We certainly get some acute injuries, but it is typically more chronic conditions due to the repetition of the swing. These guys generate so much power and the swing is so explosive that overuse injuries are more common.

What is something about this job that you didn’t expect coming into it?

Coming from collegiate athletics, I was involved in every aspect of a student athlete’s care from the time they arrived as a Freshman, until they graduated, and sometimes longer! From injury prevention to injury to treatment/rehab to return-to-play, I was overseeing and administering the entire course.

This role is unique in that all of these guys are independent contractors, so they have their own team managing a lot of their care. If they aren’t 100%, they are likely withdrawing from the event and going home so they can be better for the next tournament.

How big of a challenge or adjustment was that?

It hasn’t really been a challenge, it is actually kind of nice to not sit in a staff meeting on Monday mornings to talk about how we are going to manage workloads throughout the week to get people to play in the next game.

The biggest challenge is probably maintaining communication with their team at home to make sure we are all on the same page. And I would not even say that is a challenge, it’s just different than what I am used to coming from the collegiate setting.

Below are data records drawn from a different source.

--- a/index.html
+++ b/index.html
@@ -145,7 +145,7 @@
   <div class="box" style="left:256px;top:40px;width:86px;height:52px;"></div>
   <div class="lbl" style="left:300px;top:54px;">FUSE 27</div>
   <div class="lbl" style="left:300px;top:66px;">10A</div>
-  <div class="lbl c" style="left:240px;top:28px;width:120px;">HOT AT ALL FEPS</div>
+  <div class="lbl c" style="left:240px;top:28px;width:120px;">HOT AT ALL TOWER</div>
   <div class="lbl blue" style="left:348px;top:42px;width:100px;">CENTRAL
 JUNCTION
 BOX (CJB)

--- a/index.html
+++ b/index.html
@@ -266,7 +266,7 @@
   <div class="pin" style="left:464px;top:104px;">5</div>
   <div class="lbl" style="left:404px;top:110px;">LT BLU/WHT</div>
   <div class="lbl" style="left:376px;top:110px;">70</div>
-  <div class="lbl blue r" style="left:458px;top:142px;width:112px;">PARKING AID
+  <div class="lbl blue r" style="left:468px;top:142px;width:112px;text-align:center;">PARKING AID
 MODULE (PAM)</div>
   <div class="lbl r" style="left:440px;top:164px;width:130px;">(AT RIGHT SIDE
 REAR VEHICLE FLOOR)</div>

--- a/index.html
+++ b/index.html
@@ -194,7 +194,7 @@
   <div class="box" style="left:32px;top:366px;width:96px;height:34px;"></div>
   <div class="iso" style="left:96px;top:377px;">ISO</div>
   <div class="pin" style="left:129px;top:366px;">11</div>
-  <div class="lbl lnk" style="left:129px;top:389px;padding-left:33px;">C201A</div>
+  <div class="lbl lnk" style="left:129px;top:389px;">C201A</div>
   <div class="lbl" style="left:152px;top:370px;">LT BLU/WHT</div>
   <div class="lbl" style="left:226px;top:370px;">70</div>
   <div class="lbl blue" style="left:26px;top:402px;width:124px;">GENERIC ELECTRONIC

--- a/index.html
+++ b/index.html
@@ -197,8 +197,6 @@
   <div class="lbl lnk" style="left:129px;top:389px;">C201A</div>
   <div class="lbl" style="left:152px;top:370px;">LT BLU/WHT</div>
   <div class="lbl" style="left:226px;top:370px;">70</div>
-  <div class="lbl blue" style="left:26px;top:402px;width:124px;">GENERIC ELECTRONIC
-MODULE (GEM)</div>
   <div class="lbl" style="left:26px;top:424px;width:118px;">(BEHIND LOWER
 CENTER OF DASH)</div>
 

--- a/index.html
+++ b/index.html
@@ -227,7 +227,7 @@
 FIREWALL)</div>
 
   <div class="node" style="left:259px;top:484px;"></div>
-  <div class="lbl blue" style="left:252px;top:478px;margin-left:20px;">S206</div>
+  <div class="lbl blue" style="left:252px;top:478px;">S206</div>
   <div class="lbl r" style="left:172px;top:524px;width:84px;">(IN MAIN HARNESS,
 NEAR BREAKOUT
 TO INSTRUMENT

What are some of your favorite parts of your position

Traveling to all of these different courses is amazing. I’m based out of upstate NY so for all of January and February I’m going to southern California, Florida and other warm weather areas to dodge the snow. 

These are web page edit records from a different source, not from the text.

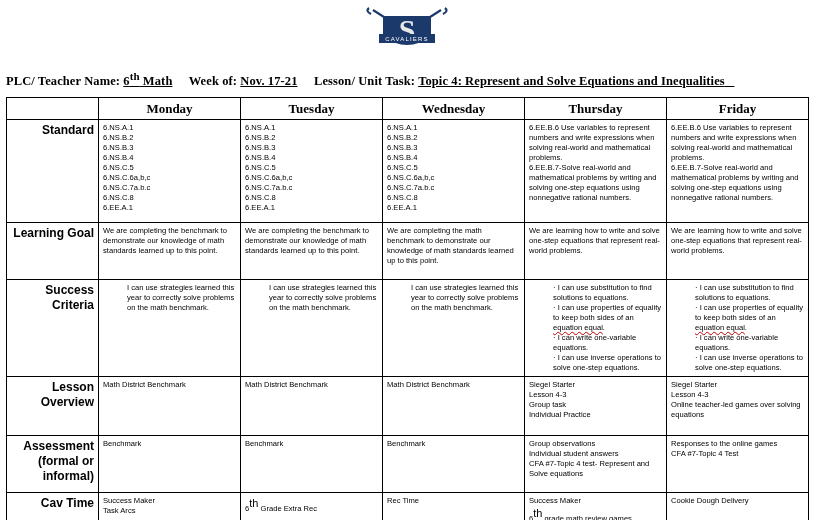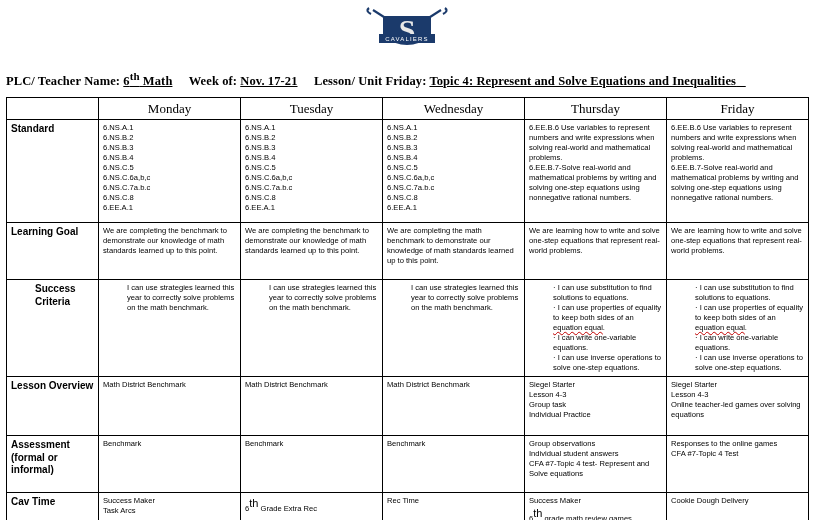--- a/index.html
+++ b/index.html
@@ -141,7 +141,7 @@
     <span>Week of:</span>
     <span class="u">Nov. 17-21</span>
     <span class="sep"></span>
-    <span>Lesson/ Unit Friday:</span>
+    <span>Lesson/ Unit Task:</span>
     <span class="u"><span>Topic 4: Represent and Solve Equations and Inequalities</span>&nbsp;&nbsp;&nbsp;</span>
   </div>
 

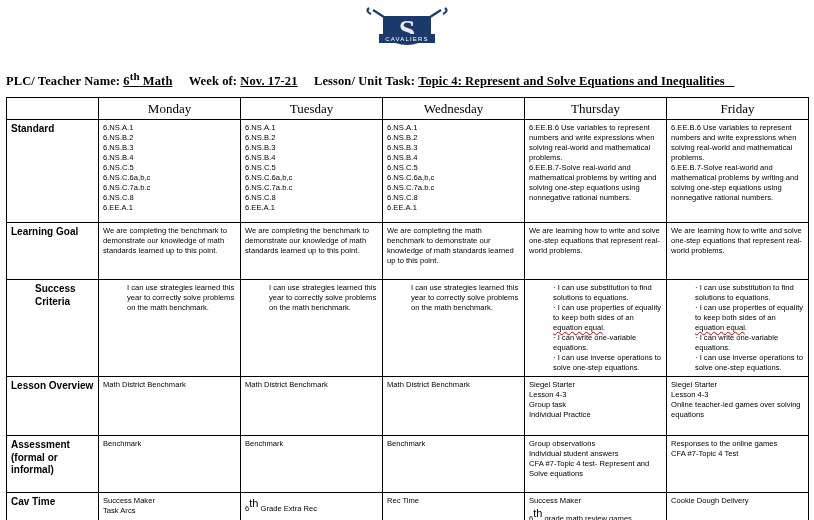--- a/index.html
+++ b/index.html
@@ -71,7 +71,7 @@
     text-align: center;
     font-family: "Liberation Serif", serif;
     font-size: 13px;
-    font-weight: normal;
+    font-weight: bold;
     padding: 2px 20px;
     vertical-align: middle;
     height: 17px;

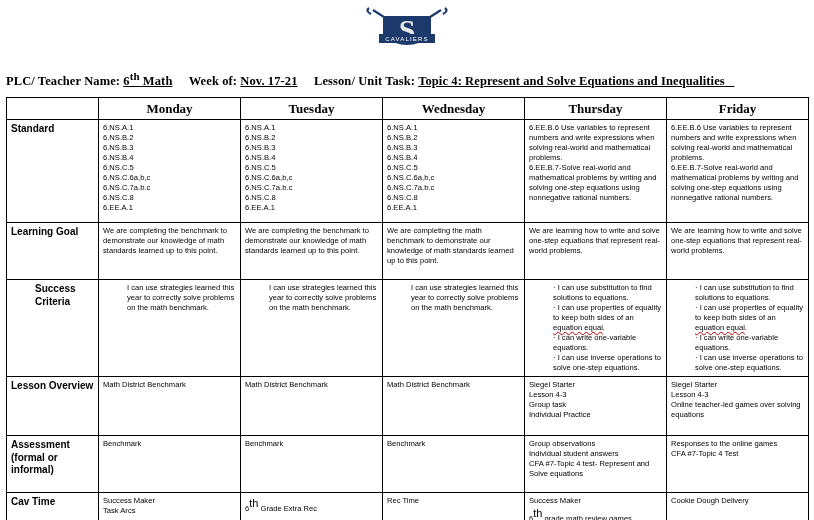--- a/index.html
+++ b/index.html
@@ -81,8 +81,8 @@
   col.daycol { width: 142px; }
 
   td.rowlabel {
-    text-align: left;
-    font-size: 10px;
+    text-align: right;
+    font-size: 12px;
     font-weight: bold;
     font-family: "Liberation Sans", sans-serif;
     padding-top: 4px;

Also, just being able to listen to these guys talk to each other and talk to me in an area that they can let their guard down a little bit. We have gone to great lengths to create a comfortable space away from the media and other distractions. Whether they are talking to each other about different nuances of the golf swing and how they approach certain situations, to just random banter about any subject under the sun, it’s great to be a part of that.

The other thing I will say is I have freedom to pursue other interests. I help out at a local community college during my down time and that has been such a rewarding experience.

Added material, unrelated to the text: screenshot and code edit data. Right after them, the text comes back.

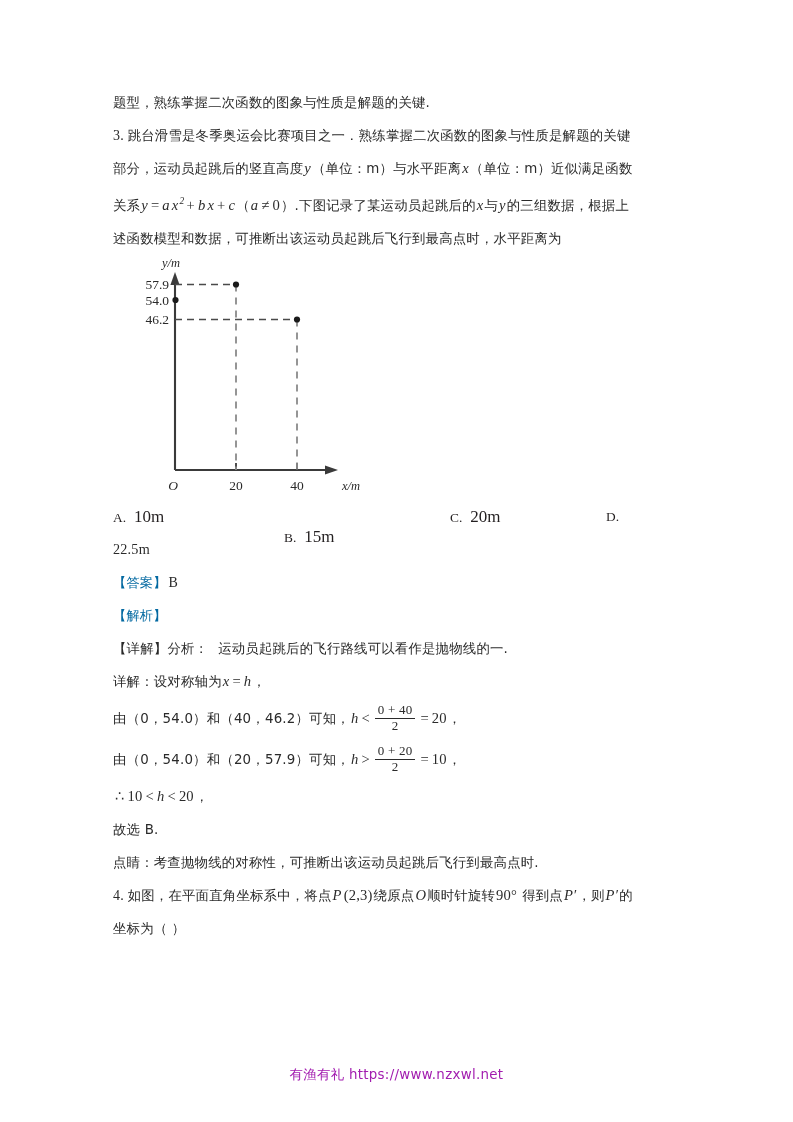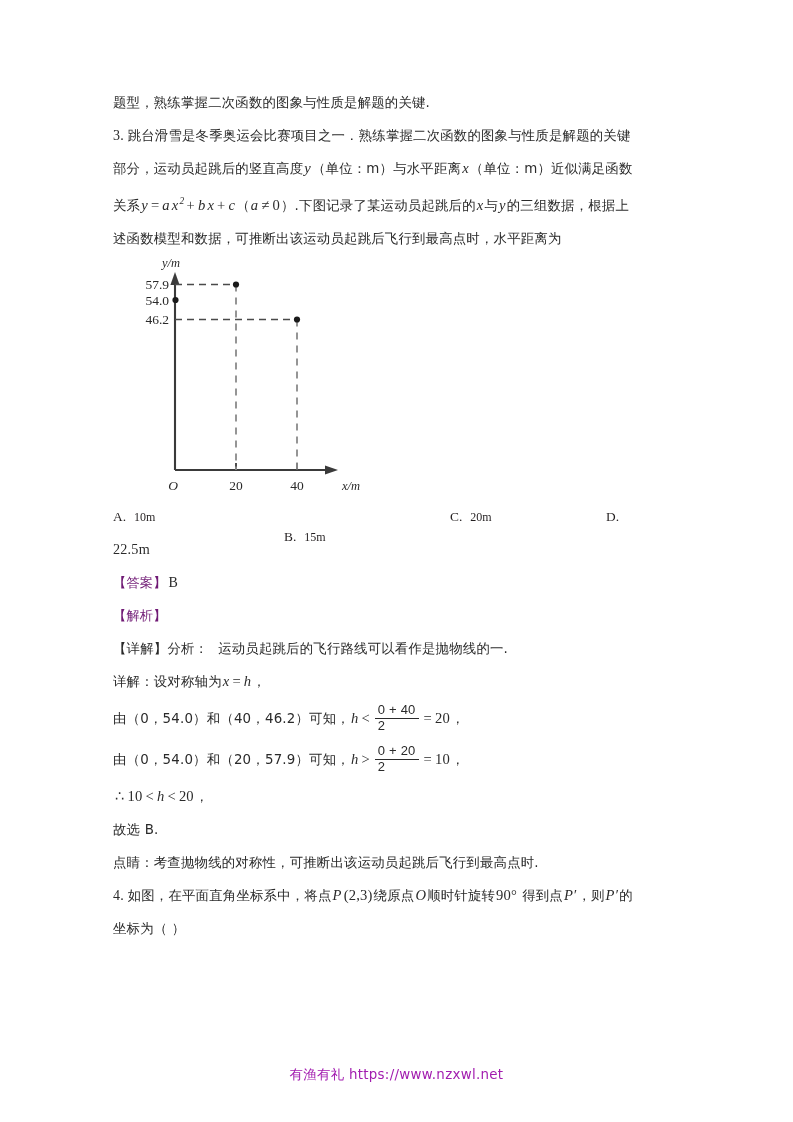--- a/index.html
+++ b/index.html
@@ -67,7 +67,7 @@
   }
   .opt { position: absolute; top: 0; white-space: nowrap; }
   .opt .lab { font-family: "Liberation Serif", serif; font-size: 13.4px; }
-  .opt .val { font-family: "Liberation Serif", serif; font-size: 12px; padding-left: 8px; }
+  .opt .val { font-family: "Liberation Serif", serif; font-size: 17px; padding-left: 8px; }
   .opt-a { left: 0px; }
   .opt-b { left: 171px; margin-top: 20px; }
   .opt-c { left: 337px; }

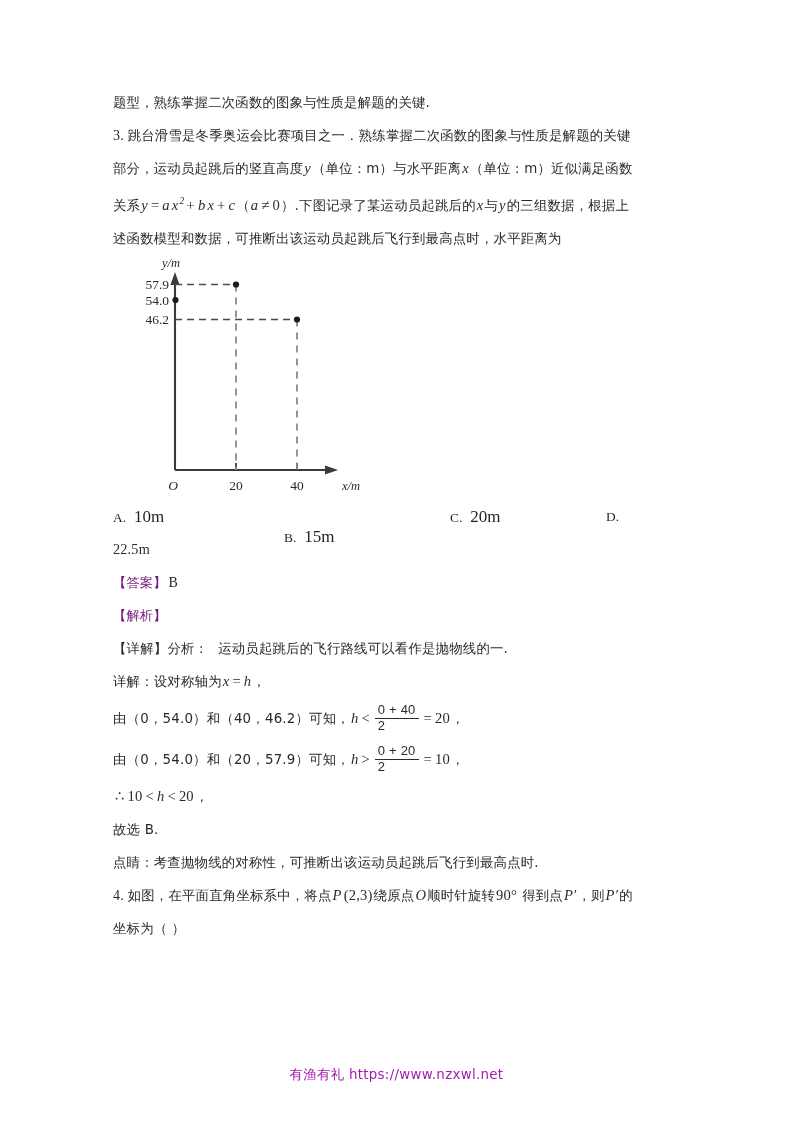--- a/index.html
+++ b/index.html
@@ -47,7 +47,7 @@
 
   
   .tag {
-    color: #701a75;
+    color: #0369a1;
     font-family: "DejaVu Sans", "Liberation Sans", sans-serif;
     font-size: 13.2px;
   }

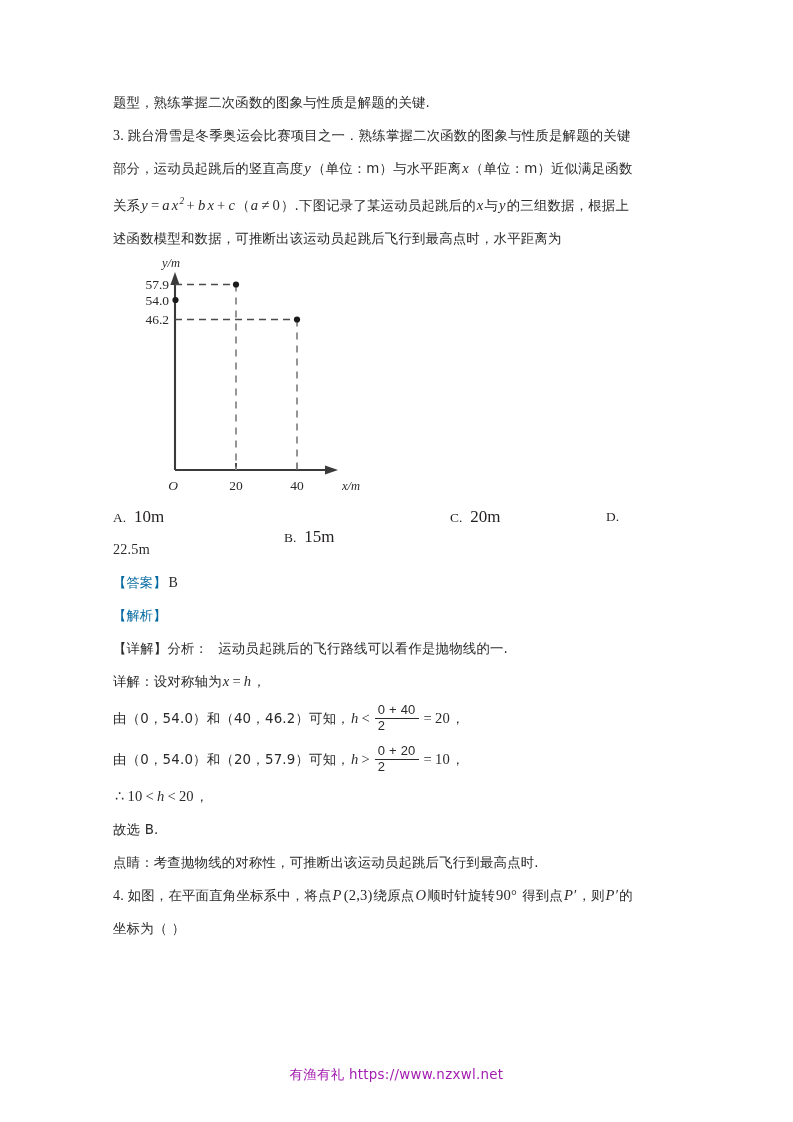--- a/index.html
+++ b/index.html
@@ -77,7 +77,8 @@
   .frac {
     display: inline-block;
     vertical-align: middle;
-    font-family: Liberation Sans, sans-serif;
+    text-align: center;
+    font-family: Liberation Serif, serif;
     font-size: 13px;
     line-height: 1.12;
     margin: 0 3px;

I have also worked as an “ATC Spotter” for NFL games since they started having impartial medical professionals present in 2011 and it has been great to continue that. Those positions have come a long way since their inception and have improved the recognition of head injuries tremendously. It also helps me stay sharp and make those quick decisions in an exciting environment.

What is your favorite story

Charley Hoffman is one of the guys that uses our services both for workouts and for treatment. I’ve gotten to know him well and we’ve always talked about how I’d love to walk with a caddy, carry the bag during a practice round and learn what the caddies do. 

So finally one week it was a 9 hole pro am at the very flat Harbor Town course in Hilton Head and Charley said to meet Andy (his caddy) and I on the 10th tee and you can carry the bag. I grabbed the bag and walked the first hole with Andy explaining how they use the yardage book and pace off yardages. “Charley likes to know the yardage to the front, yardage to the flag and direction of the wind.” 

He showed me how to find a sprinkler head, pace it off, do the math and then determine the direction of the wind. Ok easy enough. He told me I had the next hole. I jump out ahead to find the nearest sprinkler, pace it off and start doing the math. I look at Charley and say, “OK 125 front, 134 to the pin and wind is in and off the left.” Charley, who’s one of the funniest and most sarcastic guys, just stares at me. So I repeat. “125 front. 134 pin. In and off the left.” He kept looking at me with a confused look. I start second guessing my math. 125 front! 134 pin! In and off the left!” Charley says, “yeah I need a club. You need to put the bag down!”

Oops! Andy never went over that part in the teaching.